Muitos dos que foram afetados pelas chuvas também alegam que ainda não receberam os benefícios prometidos nem têm onde morar. “Teve gente que nem precisava de dinheiro e recebeu. Eu mesmo, até hoje, não recebi nada. É um absurdo isso. Nem sei como a consciência desse povo não pesa”, denuncia Raimundo Pereira, de 56, morador da zona rural da cidade, um dos pontos que mais sofreram com as chuvas de janeiro de 2011.

Praticamente todos os bairros de Nova Friburgo foram atingidos pelas enchentes e desmoronamentos, inclusive o Centro, onde vários prédios foram afetados. “Muitos edifícios desabaram com um monte de pessoas dentro. Foi um horror. Moro aqui há muitos anos e não me lembro de ter visto algo parecido. O que as pessoas assistiram na televisão e nos jornais não se compara ao que vivemos aqui. Foi uma catástrofe”, observa o floricultor paulista Erasmo Habata, de 66.

TRAUMA

Quem também não esqueceu a tragédia é a sogra de Erasmo, a aposentada Cremilda Martins, de 79. Sua casa fica localizada na beira do Rio Bengalas, que corta praticamente toda a cidade, e foi totalmente invadida pela água e pela lama. “Perdi praticamente tudo e não tinha onde ficar. Cada hora ia morar com um parente. Fiquei uns quatro meses sem voltar para casa. A minha vizinha perdeu neto, sobrinho e o marido morreu de desgosto. Toda vez que escuto um trovão, tremo de medo. E acredito que isso aconteça com vários conterrâneos meus”, conta Cremilda.

A doméstica Helena Tomaz Ferreira, de 62, é outra que ressalta o pavor dos friburguenses com relação às chuvas e diz que não há ninguém na cidade que não tenha sido afetado naquele período. Helena lembra que chegou a ficar três meses sem sair de casa porque a região onde mora ficou totalmente isolada. “A enchente não privilegiou ninguém. Pobre, rico, preto, branco, homem, mulher. Estava na casa de uma senhora que eu trabalho, e a água começou a invadir. A gente não sabia o que fazer. Achamos que íamos morrer. Até hoje você vê fortes resquícios do que aquilo tudo provocou. Ainda está muito presente na nossa vida”, salienta Helena, que perdeu um neto e um sobrinho na catástrofe.

Além de ter perdido entes queridos, muitos viram a própria história ir pelo ralo. Cartas, fotografias, arquivos pessoais e até documentos desapareceram. Esse foi o caso do comerciante Silvino Ferreira, de 49, que teve sua casa completamente destruída. Vários vizinhos até hoje não foram localizados. “Repara o estado dessa kombi e dessa variant que estão largados aqui até hoje. Os donos desses carros sumiram nas águas e não há rastro deles, mesmo depois de um ano e dois meses das tempestades.
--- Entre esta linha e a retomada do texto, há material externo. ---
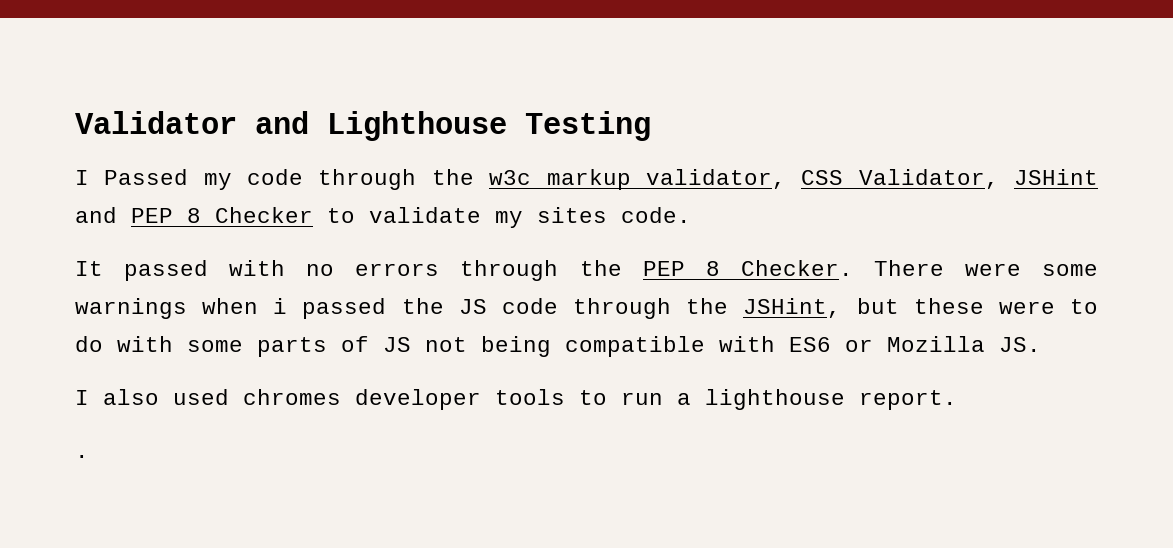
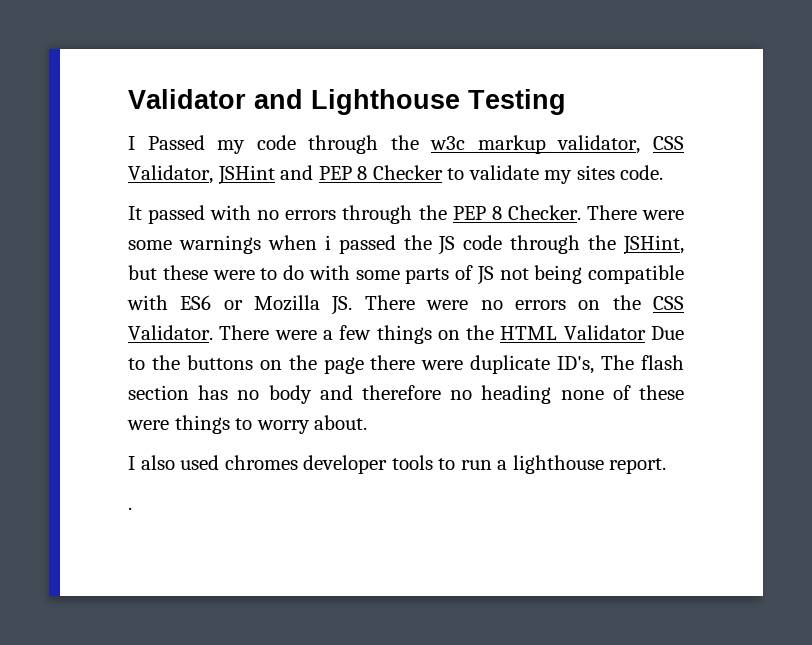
(1041, 344) none -> [364,295,685,310] [128,325,684,344] [128,355,685,374] [128,385,684,404] [127,415,368,434] There were no errors on the CSS Validator. There were a few things on the HTML Validator Due to the buttons on the page there were duplicate ID's, The flash section has no body and therefore no heading none of these were things to worry about.

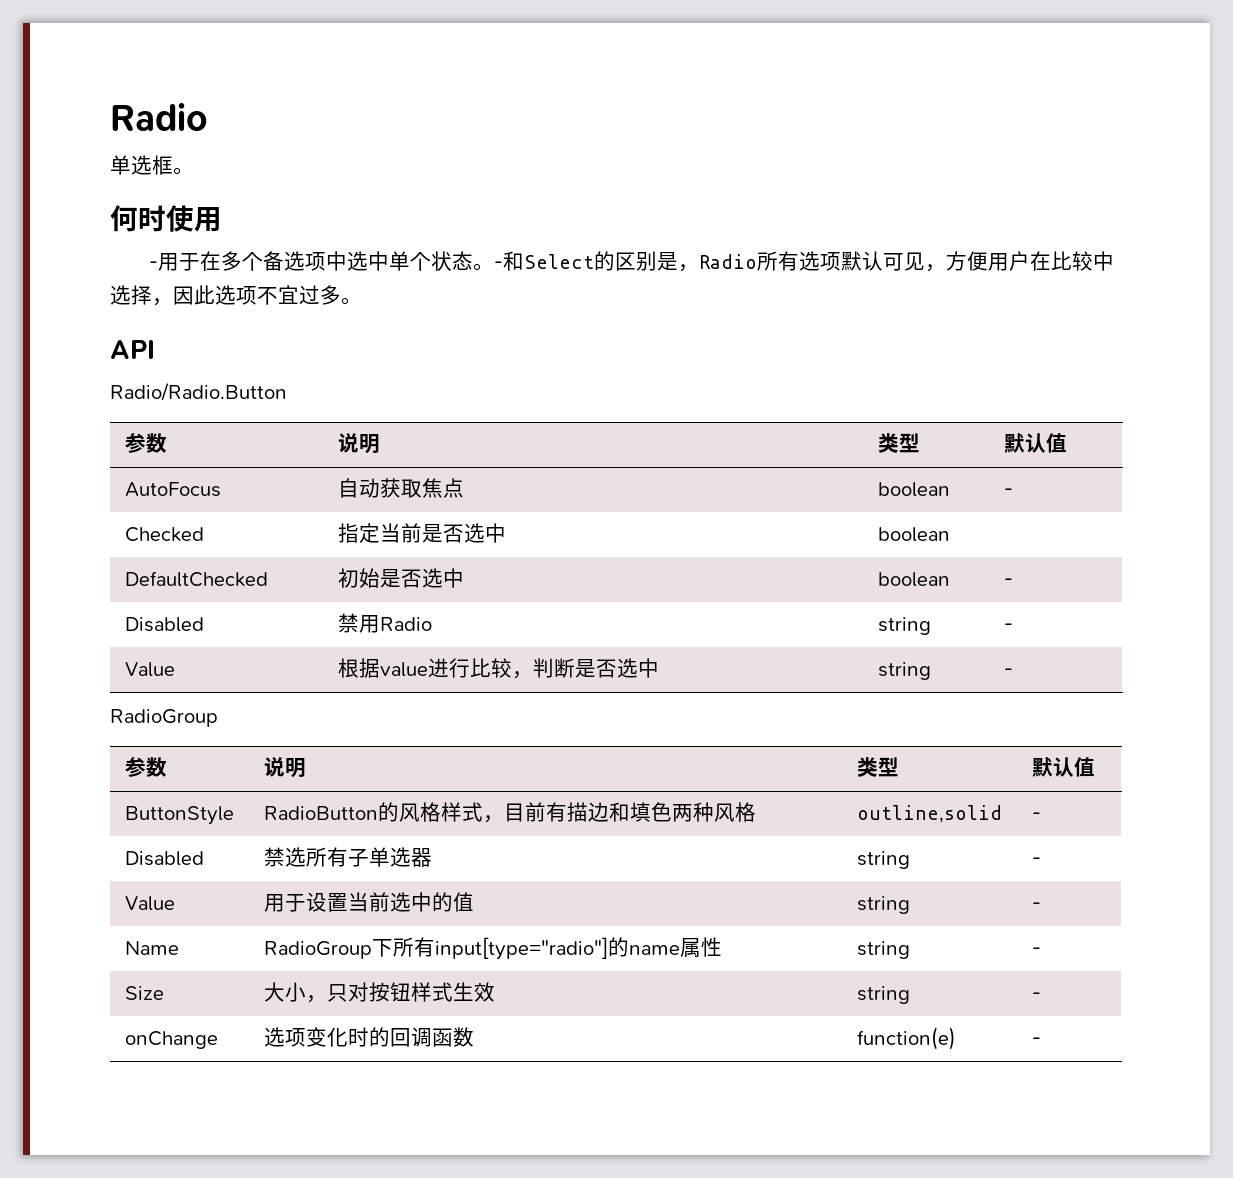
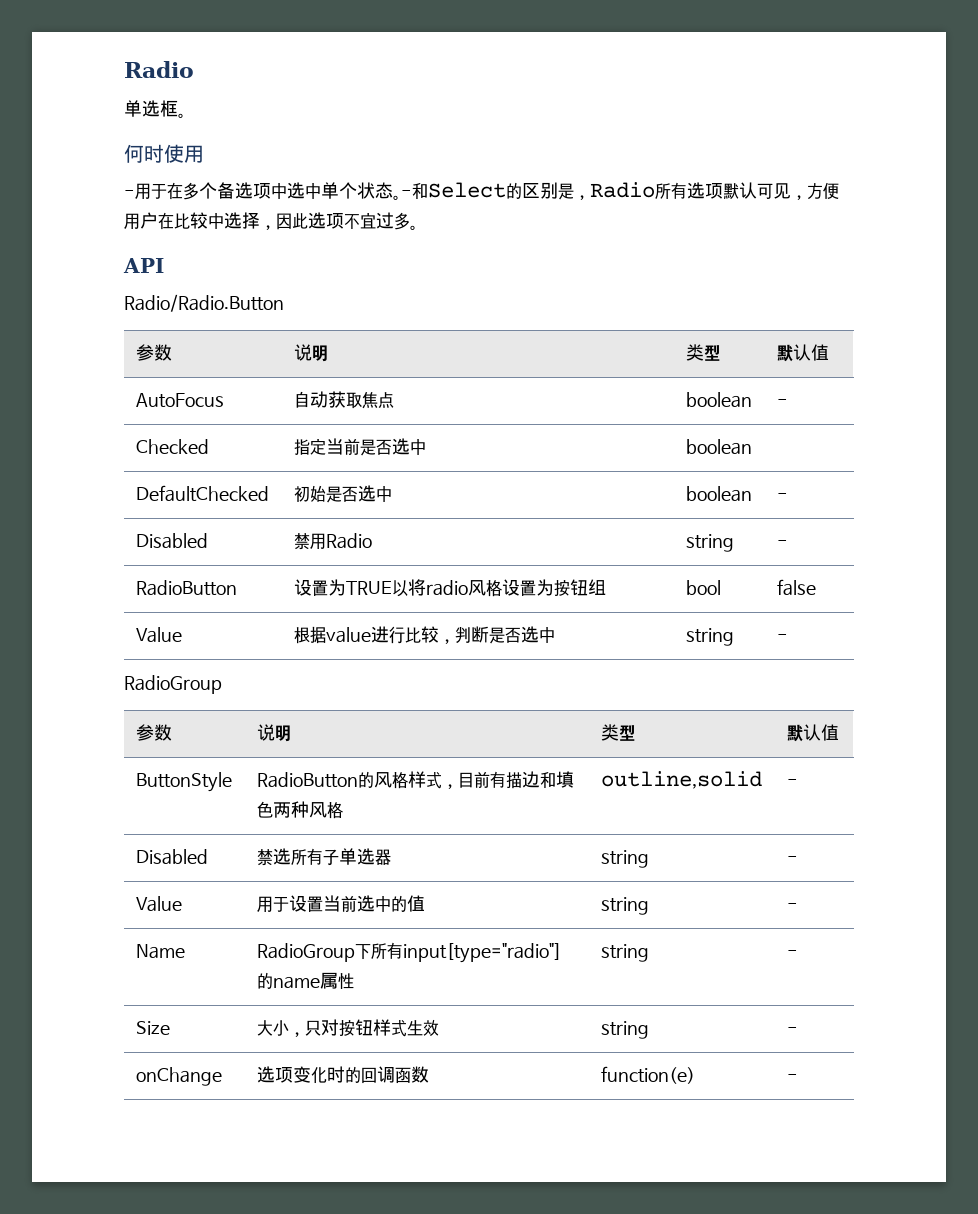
(1013, 627) none -> [136,580,238,596] [294,579,607,597] [686,580,722,595] [777,579,817,596] // RadioButton | 设置为TRUE以将radio风格设置为按钮组 | bool | false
Olha, nem se o Godzilla tivesse passado por aqui tinha causado tanto estrago”, resume Silvino.

Saiba mais

Origem suíça

Nova Friburgo é uma cidade localizada na Região Serrana fluminense, a 126 quilômetros do Rio de Janeiro, e foi colonizada por suíços. Ela ganhou esse nome justamente em homenagem à cidade de onde partiu a maioria das famílias, Fribourg, na Suíça, para o Brasil. Localizada entre montanhas e cortada pelo Rio Bengalas, conta com uma população de 182.082, segundo dados do Censo de 2010. A própria topografia corroborou para que o efeito da chuva que atingiu o município em janeiro de 2011 fosse mais devastador.

OUTRO LADO

Em nota divulgada pelo governo do Rio, logo depois da tragédia, o governo federal repassou R$ 70 milhões para serviços emergenciais nos sete municípios atingidos pelas chuvas. Do total, R$ 21 milhões custearam aluguel social. R$ 49 milhões foram usados em serviços como apoio ao Corpo de Bombeiros e à Defesa Civil. Ainda segundo a nota, está em andamento processo para construção de 5.459 casas do programa Minha casa, minha vida ao custo de
R$ 452,6 milhões. Em Nova Friburgo, são 2.166 residências.